For a second year in a row, my students have brainstormed, hypothesized, designed, and written proposals for experiments in 4×4 cm cubes. In our 7th grade science classes, we are primarily focused on earth and space science. We are fortunate to have an amateur astronomer who regularly visits our classroom to help us think beyond the classroom walls. This year we sent three science classes worth of “Cube” proposals for flight (test) consideration. We were excited to learn three cubes were selected for flight this summer.

International School Team Granted NASA Rocket Flight

Cubes in Space™ a program by idoodledu inc., in collaboration with NASA’s Langley Research Center, NASA’s Wallops Flight Facility and Colorado Space Grant Consortium, offers global design competitions for students 11-18 years of age to develop STEAM-based experiments for launch into space.

Used in formal or informal learning environments, students and educators are exposed to engaging online content and activities in preparation for the design and development of an experiment to be integrated into a small cube. Throughout the experience, students develop key 21st century skills; communication, collaboration, critical thinking and creativity.

Since 2014, Cubes in Space has flown nearly 400 experiments representing 1,500 educators and over 20,000 students from 57 different countries. This year nearly 600 educators and thousands of students from 39 countries participated and proposed experiments for a space on a NASA sounding rocket or high-altitude scientific balloon mission.  A total of 160 experiments were selected and were designed by students from Australia, Austria, Canada, Colombia, Ecuador, India, Mexico, Serbia, the United Arab Emirates, Uruguay, and the United States of America.  

The experiments will be launched via sounding rocket in late June 2017 from NASA Wallops Flight Facility on the Eastern Shore of Virginia or by high-altitude scientific balloon in late summer 2017 from NASA’s Columbia Scientific Balloon Facility in Ft.
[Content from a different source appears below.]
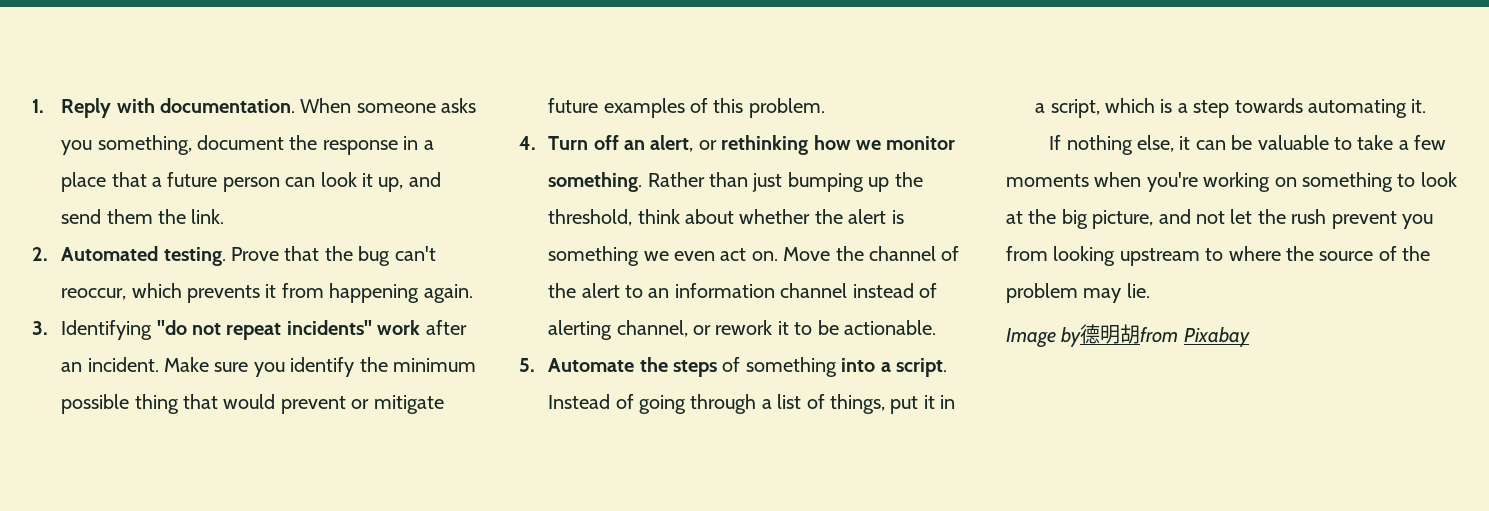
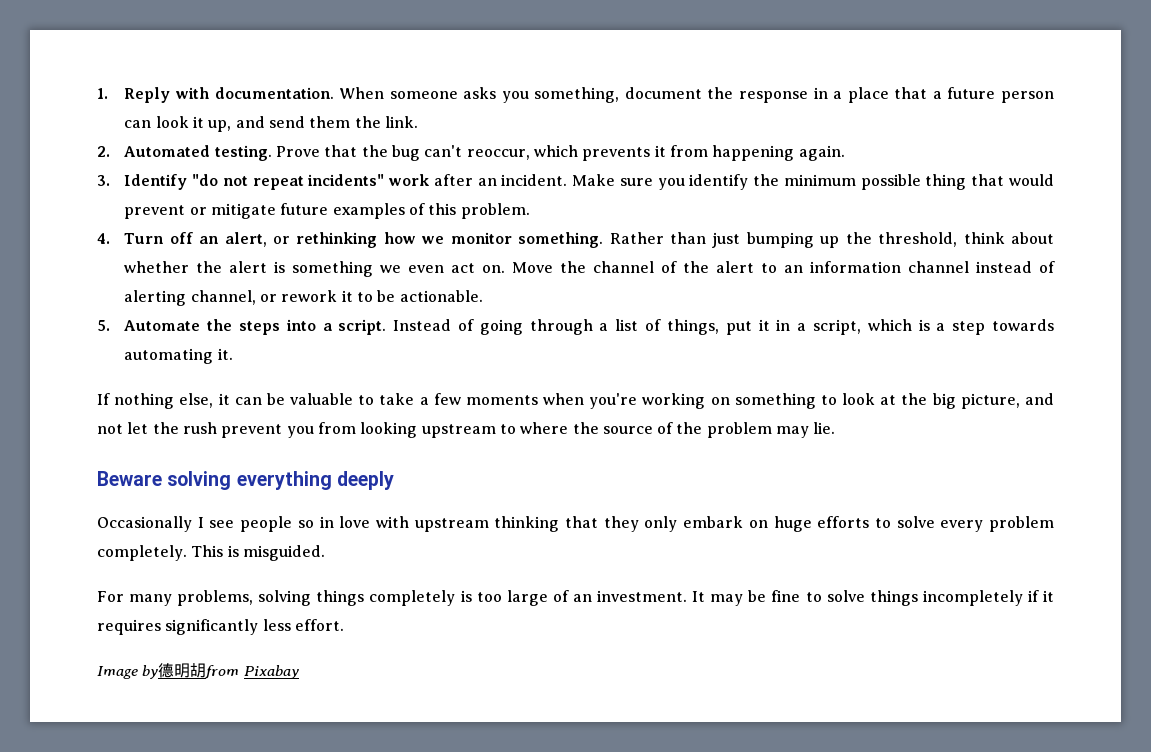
[61,320,153,340] Identifying -> [124,174,188,190] Identify
[722,357,837,377] of something -> (281, 328) none
(1150, 290) none -> [97,471,394,490] [97,516,1055,532] [97,545,325,561] [97,590,1054,606] [97,619,344,635] // Beware solving everything deeply // Occasionally I see people so in love with upstream thinking that they only embark on huge efforts to solve every problem completely. This is misguided. // For many problems, solving things completely is too large of an investment. It may be fine to solve things incompletely if it requires significantly less effort.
Sumner, New Mexico.

This year’s Cubes in Space experiments will be testing the extreme conditions and forces present in a sounding rocket on their materials. Students have taken note of their pre-flight material data and observations and they will be ready to analyze their materials once their cubes are returned in the fall. If asked, I suspect students will report the tricky part of their experiment was making sure the weight of the cube met the 64 grams (+/- 2 grams) requirement. The materials used in the cubes did not weigh very much, which meant they had to be creative about how to add ballast to their cube without affecting their experiment. Once the cubes were prepped with experimental materials, there were many smiles, high fives, and joyous laughter that the cubes measured within the acceptable weight range!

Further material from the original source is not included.